While they run their studio/gallery together, and share responsibility for its management, each of them pursues their own art career.

Janet graduated from McMaster with an arts degree in the mid-1970's, and embarked on a career in industrial design and project management with the National Capital Commission (NCC). She began working as a graphic artist for the NCC, which evolved to a role as senior industrial designer, mainly working on outdoor bronze public art and interpretation in the last 15 years of her employment prior to her retirement in 2007.
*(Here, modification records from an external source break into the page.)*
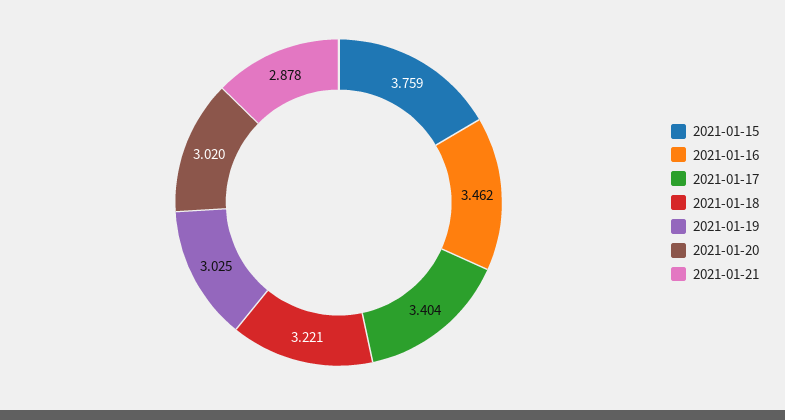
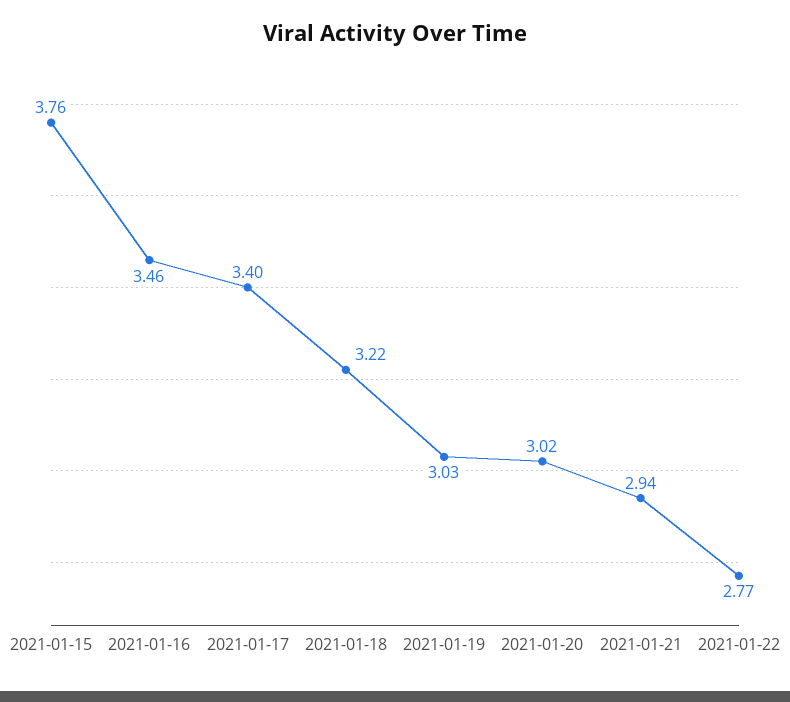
2021-01-21: 2.878 -> 2.94
2021-01-22: none -> 2.77

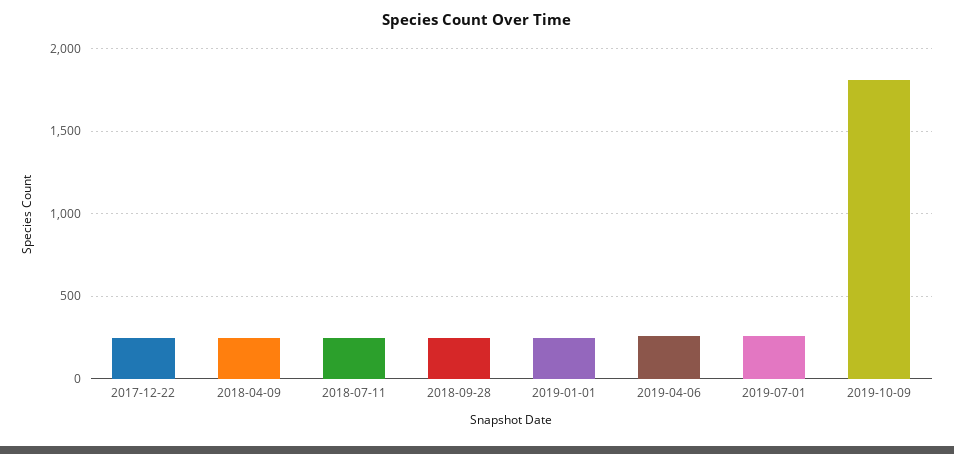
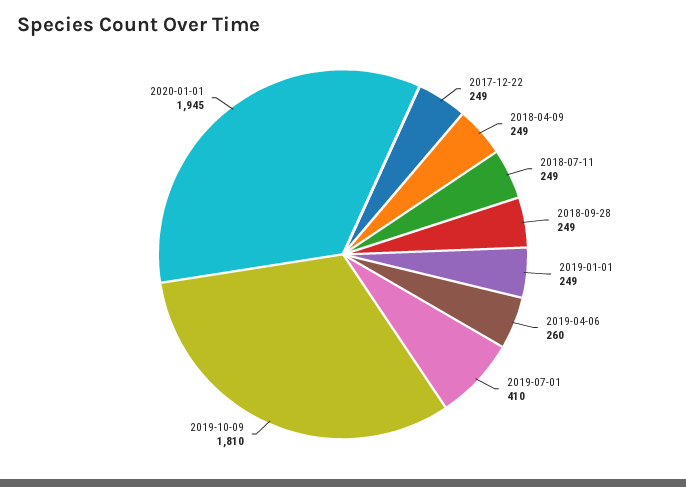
2019-07-01: 250 -> 410
2020-01-01: none -> 1945

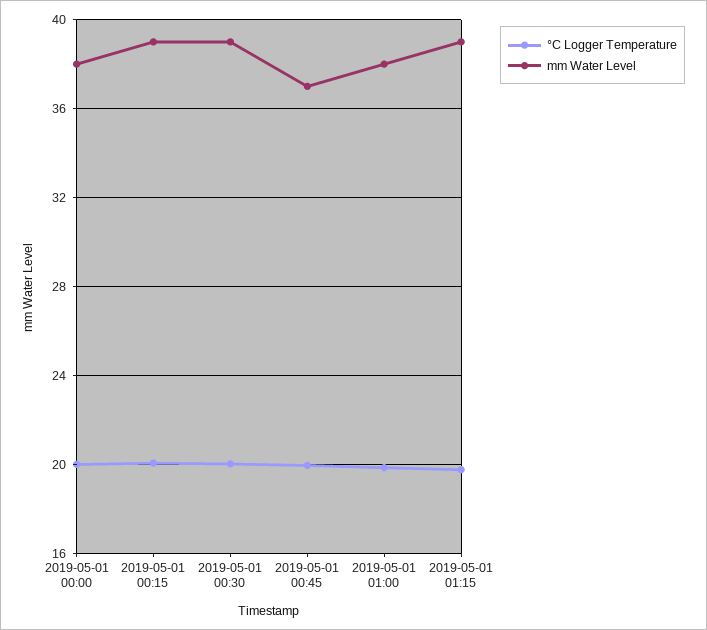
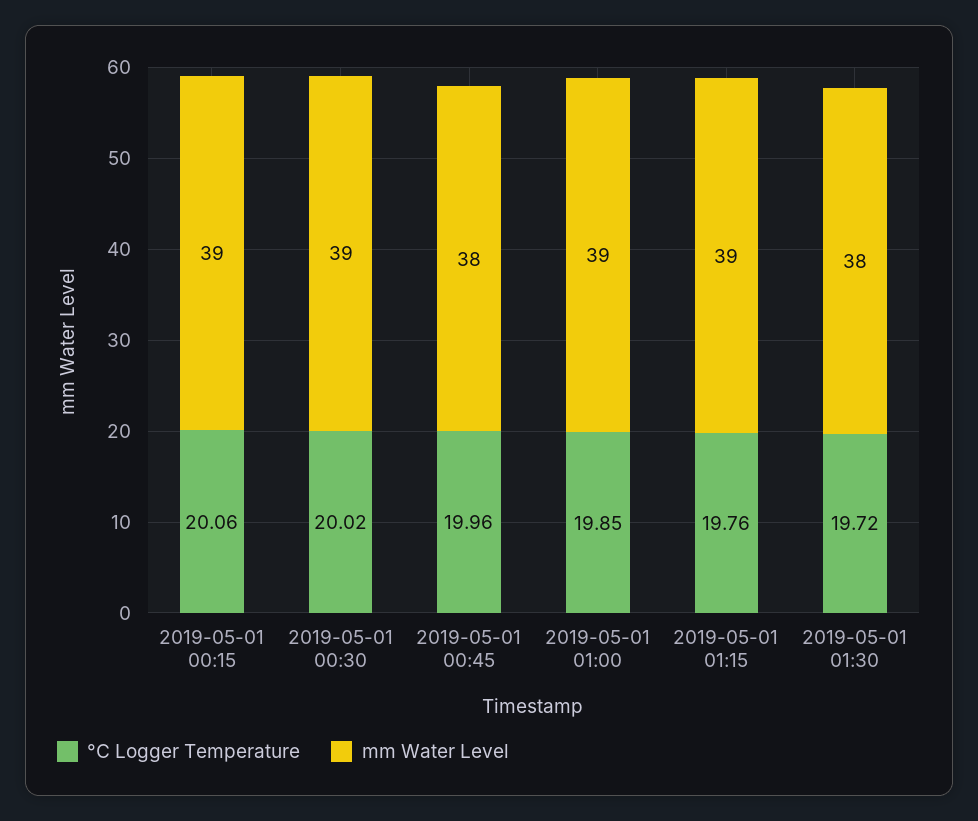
°C Logger Temperature, 2019-05-01 00:00: 20 -> none
mm Water Level, 2019-05-01 00:00: 38 -> none
mm Water Level, 2019-05-01 00:45: 37 -> 38
mm Water Level, 2019-05-01 01:00: 38 -> 39
°C Logger Temperature, 2019-05-01 01:30: none -> 19.72
mm Water Level, 2019-05-01 01:30: none -> 38

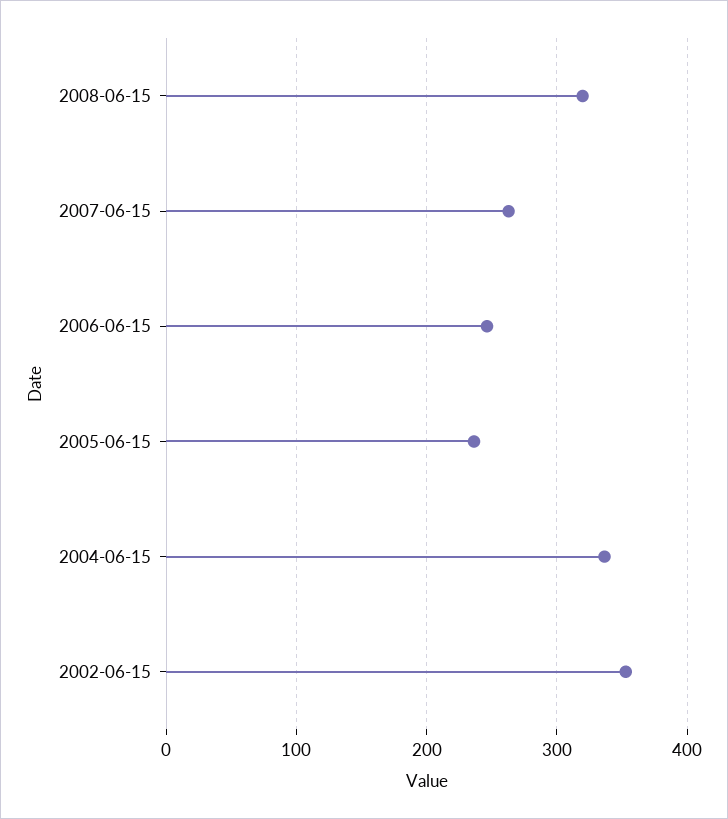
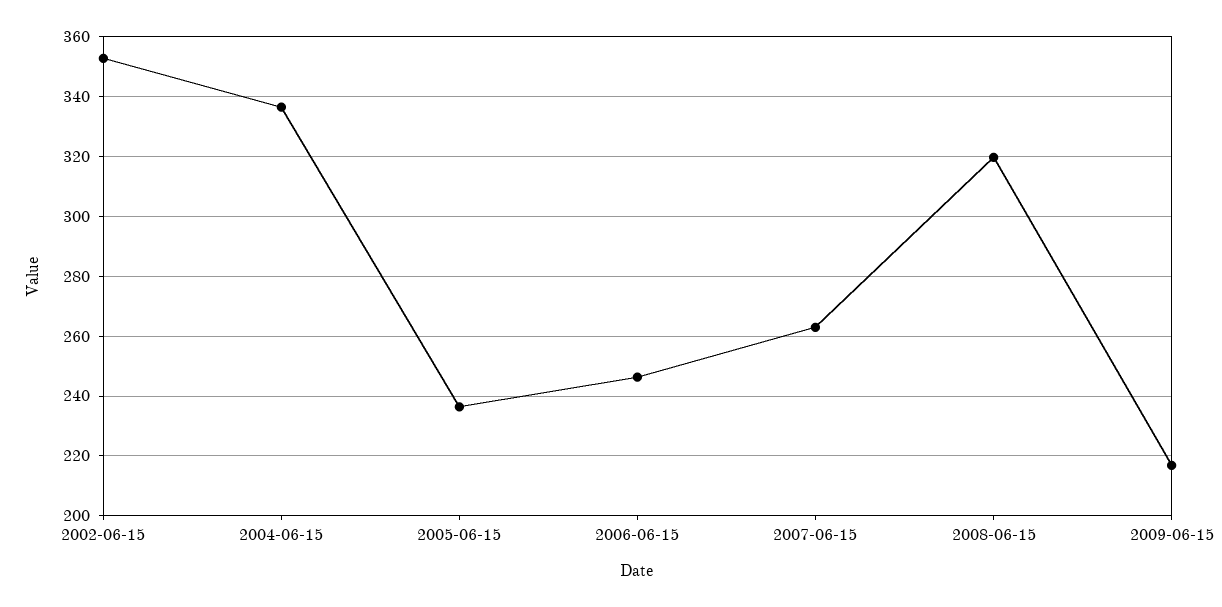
2009-06-15: none -> 217.5

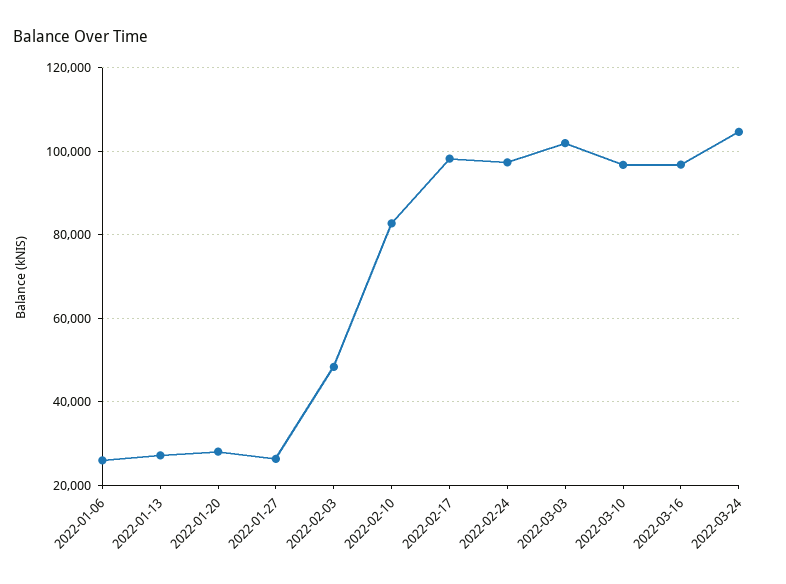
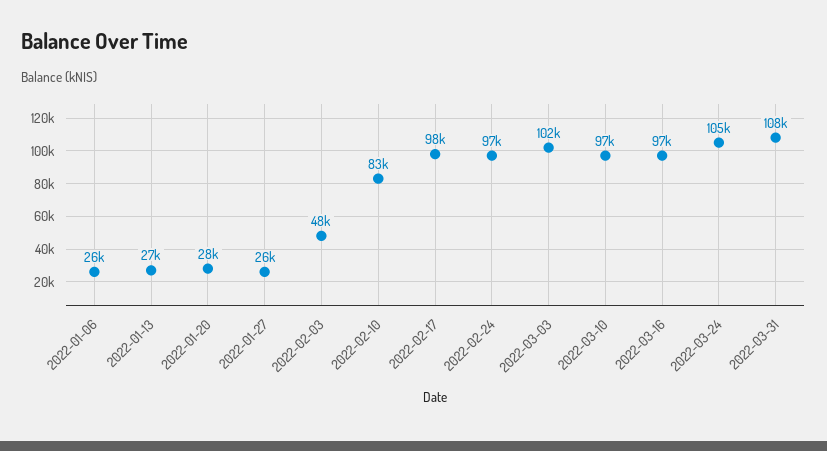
2022-03-31: none -> 108000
Since 2007, she has enjoyed focusing on both sculpting and painting. Her vibrant paintings of waterways and rural scenes have often been seen at art shows and in public settings across the region. Janet gets her inspiration from her beautiful lake with all the canoes passing by, as well as from her many paddling adventures both near and far with her partner, Mitchell. Her most sought after paintings are from her “Skinny Dipping in Canada” series - featuring her vibrant canoes draped with clothing. and the dippers are left to the viewers imagination.

“I always have my camera close at hand – as those breathtaking moments have a way of presenting themselves unexpectedly,” she said, in the artist statement on her website. But she is keenly aware of the limitations of photography in nature settings.

“Very few of my photos come close to capturing the experience. Have you ever noticed that your photo of that sunset that took your breath away, just didn’t do it justice? I feel that my job as a painter is to breath the life and spirit of the experience back into that scene that my memory recalls and which the camera could not.”

Her works are mostly oil on canvas, and her distinctive palate is no accident, as she starts with a red canvas, onto which she sketches with black paint, onto which she “layers up colour”.

“Somehow that red breathes life into the painting, and the black under sketch makes the colour vibrate like in a stained glass window,” she said.

Her work can be found at a number of restaurants in the region, and will be at Gather in Perth this summer, as well as at their Worldview Studio, where monthly musical events are being planned for this year.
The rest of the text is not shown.